• _PROBLEM TO SOLVE_
Only the text belongs in the copy: repeat each record exactly, without pictures.

• _PROVIDED RECORDS_

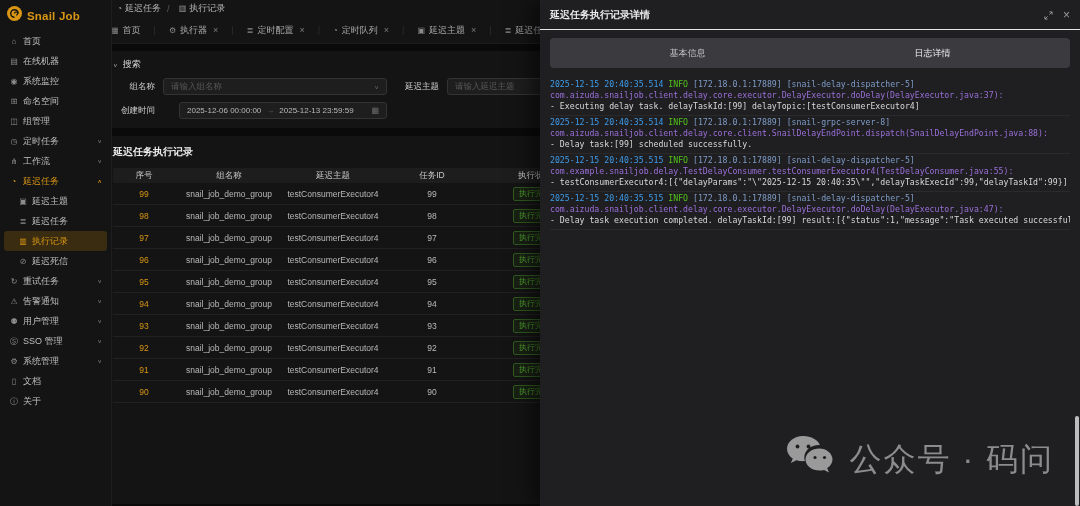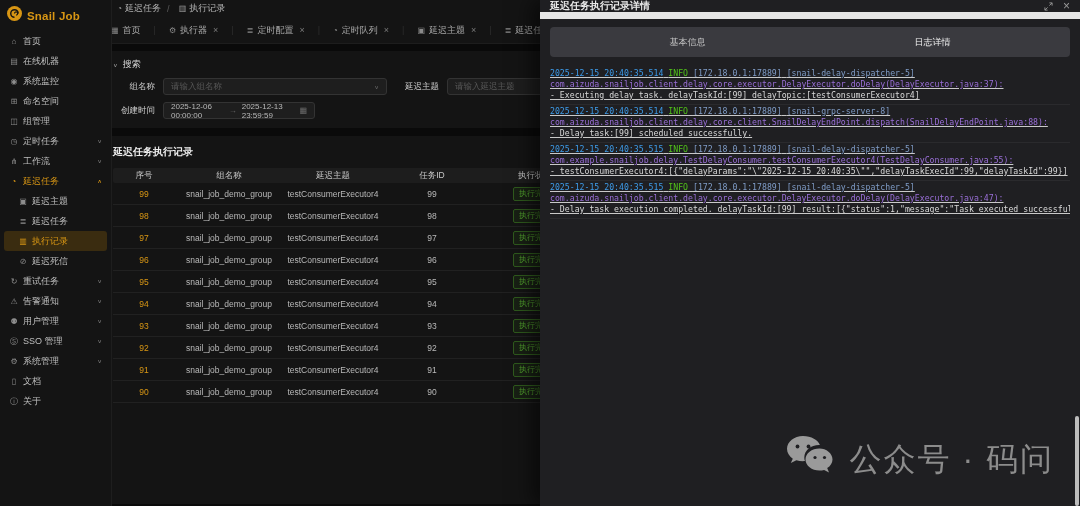"延迟任务执行记录详情" .drawer-head { border-bottom: 7px solid #e5e5e5 -> 1px solid #e5e5e5; height: 19px -> 30px }
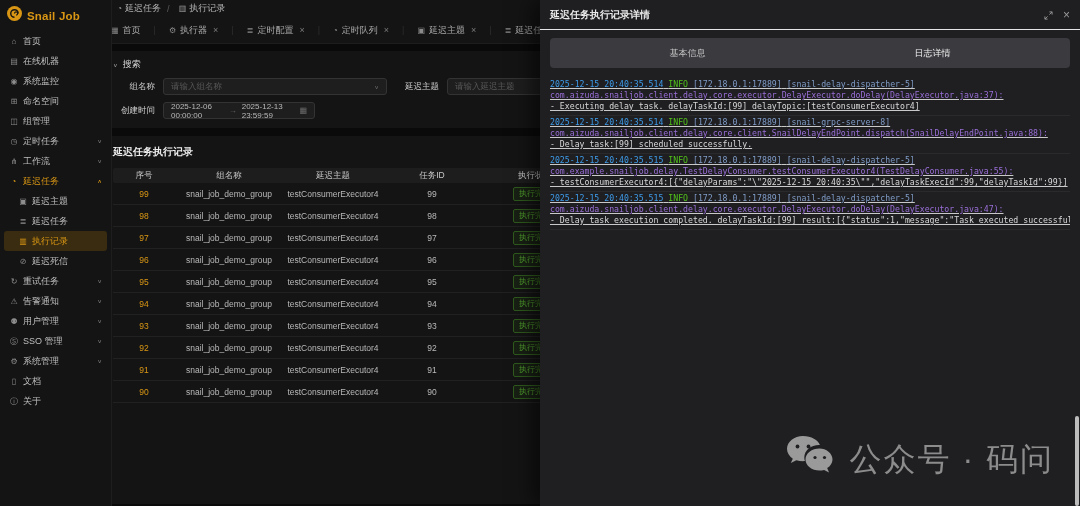"2025-12-15 20:40:35.514 INFO" .log-entry { text-decoration: underline -> none }
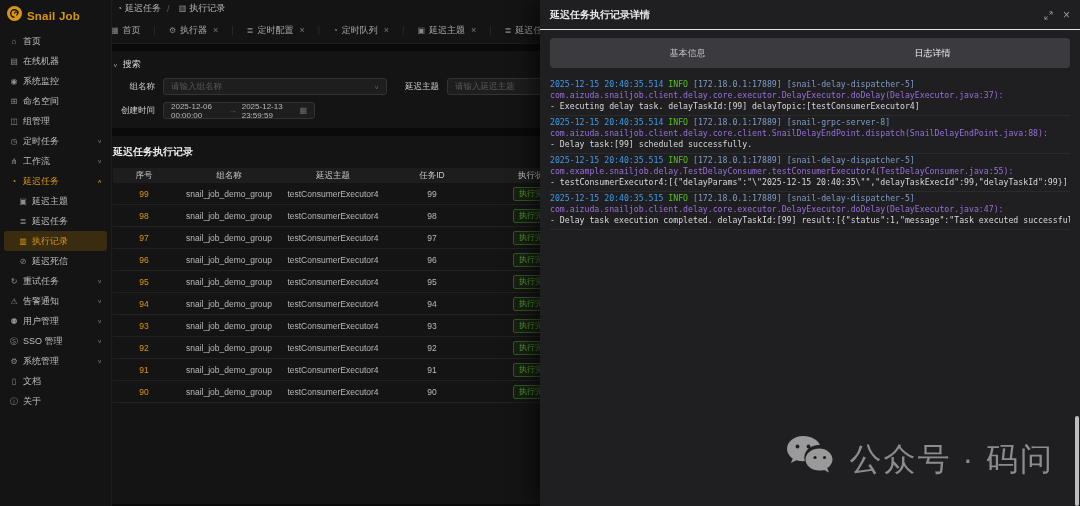"2025-12-06 00:00:00" .fake-range { margin-left: none -> 16px; width: 152px -> 208px }
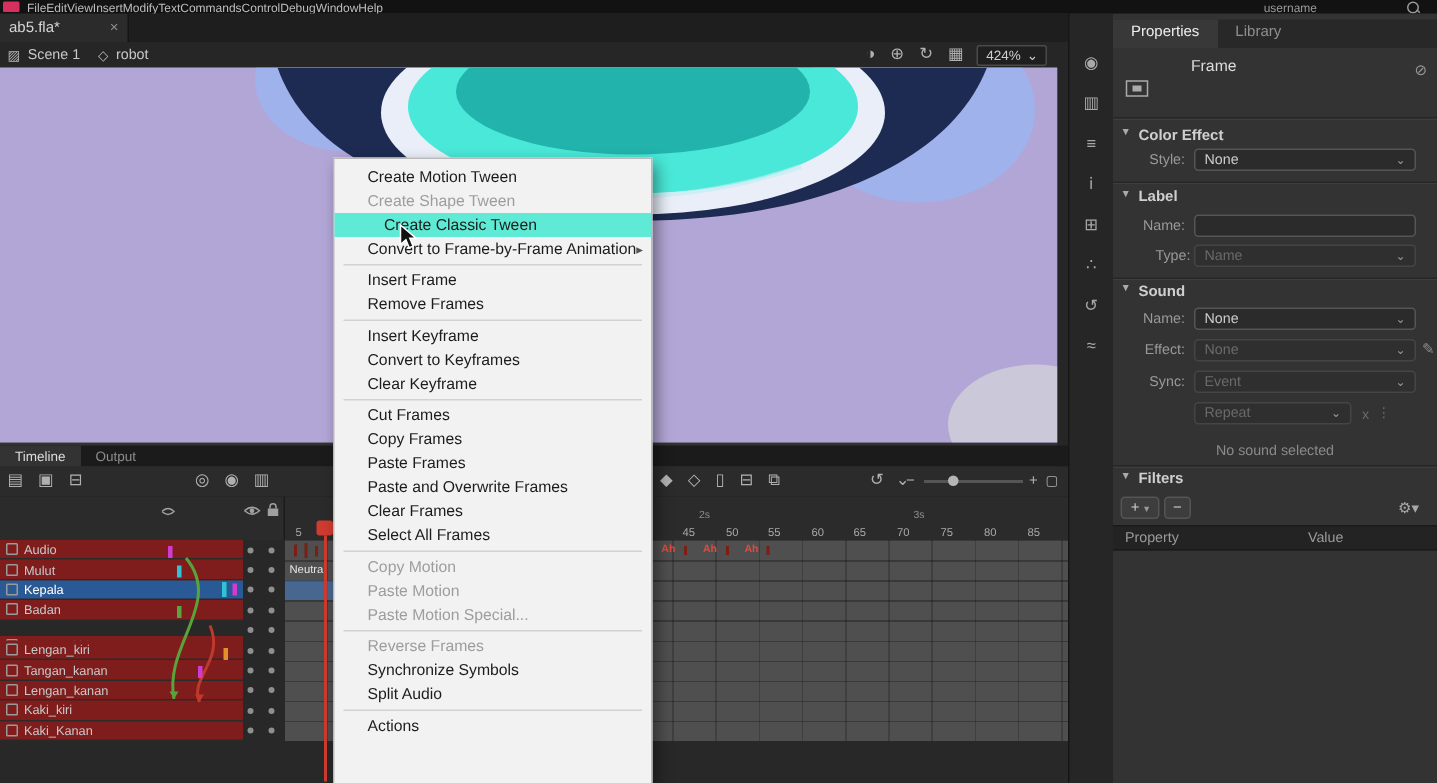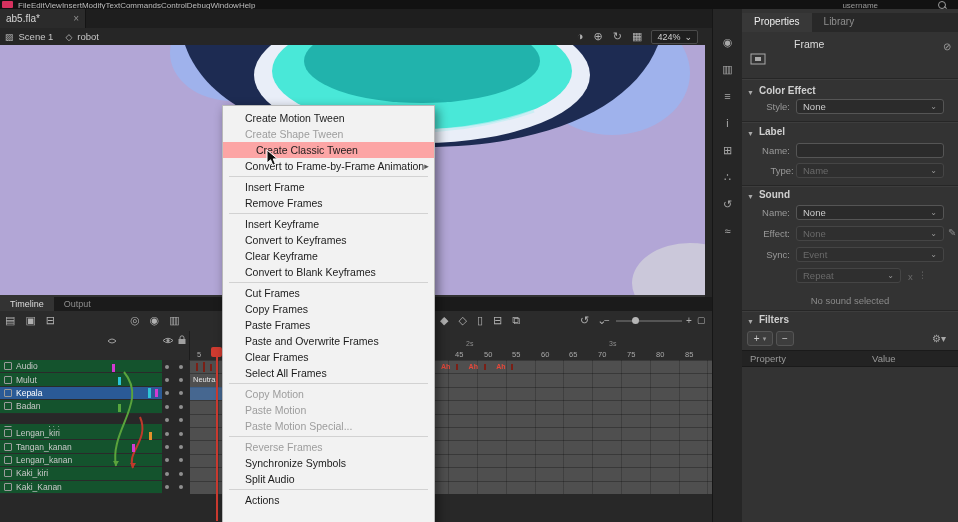"Color Effect" .p-sec { align-items: flex-end -> flex-start }
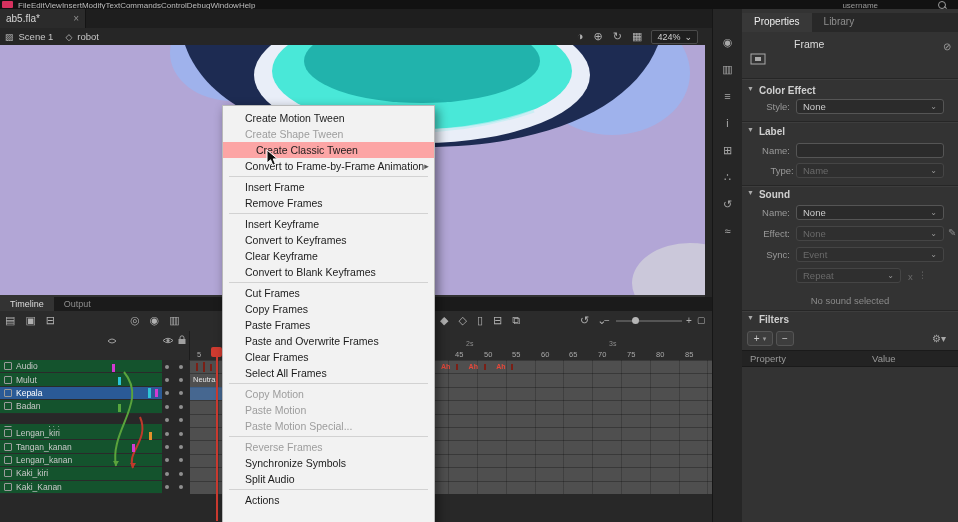"Create Classic Tween" .cm-item.hl { background: #fca5a5 -> #5eead4 }
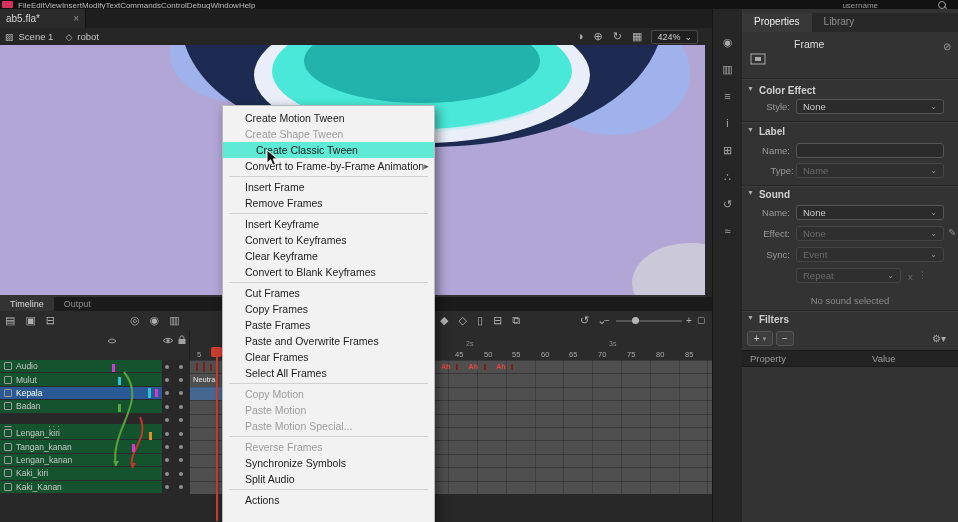"Convert to Blank Keyframes" div.cm-item { html: <div> <span>Convert to Blank Keyframes</span> </div> -> none }
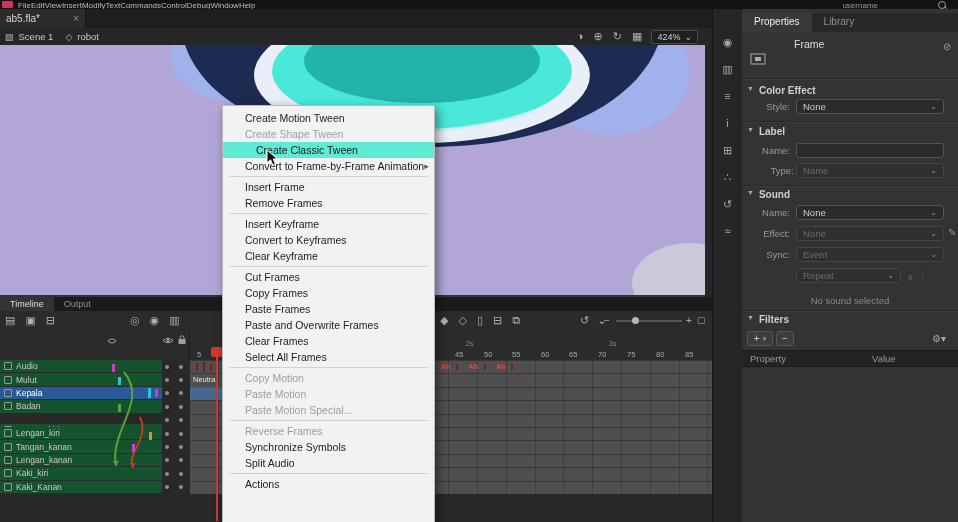"Audio" .lrow { background: #14532d -> #7f1d1d }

• _TASK SOLUTION_
"延迟任务执行记录详情" .drawer-head { border-bottom: 7px solid #e5e5e5 -> 1px solid #e5e5e5; height: 19px -> 30px }
"2025-12-15 20:40:35.514 INFO" .log-entry { text-decoration: underline -> none }
"2025-12-06 00:00:00" .fake-range { margin-left: none -> 16px; width: 152px -> 208px }
"Color Effect" .p-sec { align-items: flex-end -> flex-start }
"Create Classic Tween" .cm-item.hl { background: #fca5a5 -> #5eead4 }
"Convert to Blank Keyframes" div.cm-item { html: <div> <span>Convert to Blank Keyframes</span> </div> -> none }
"Audio" .lrow { background: #14532d -> #7f1d1d }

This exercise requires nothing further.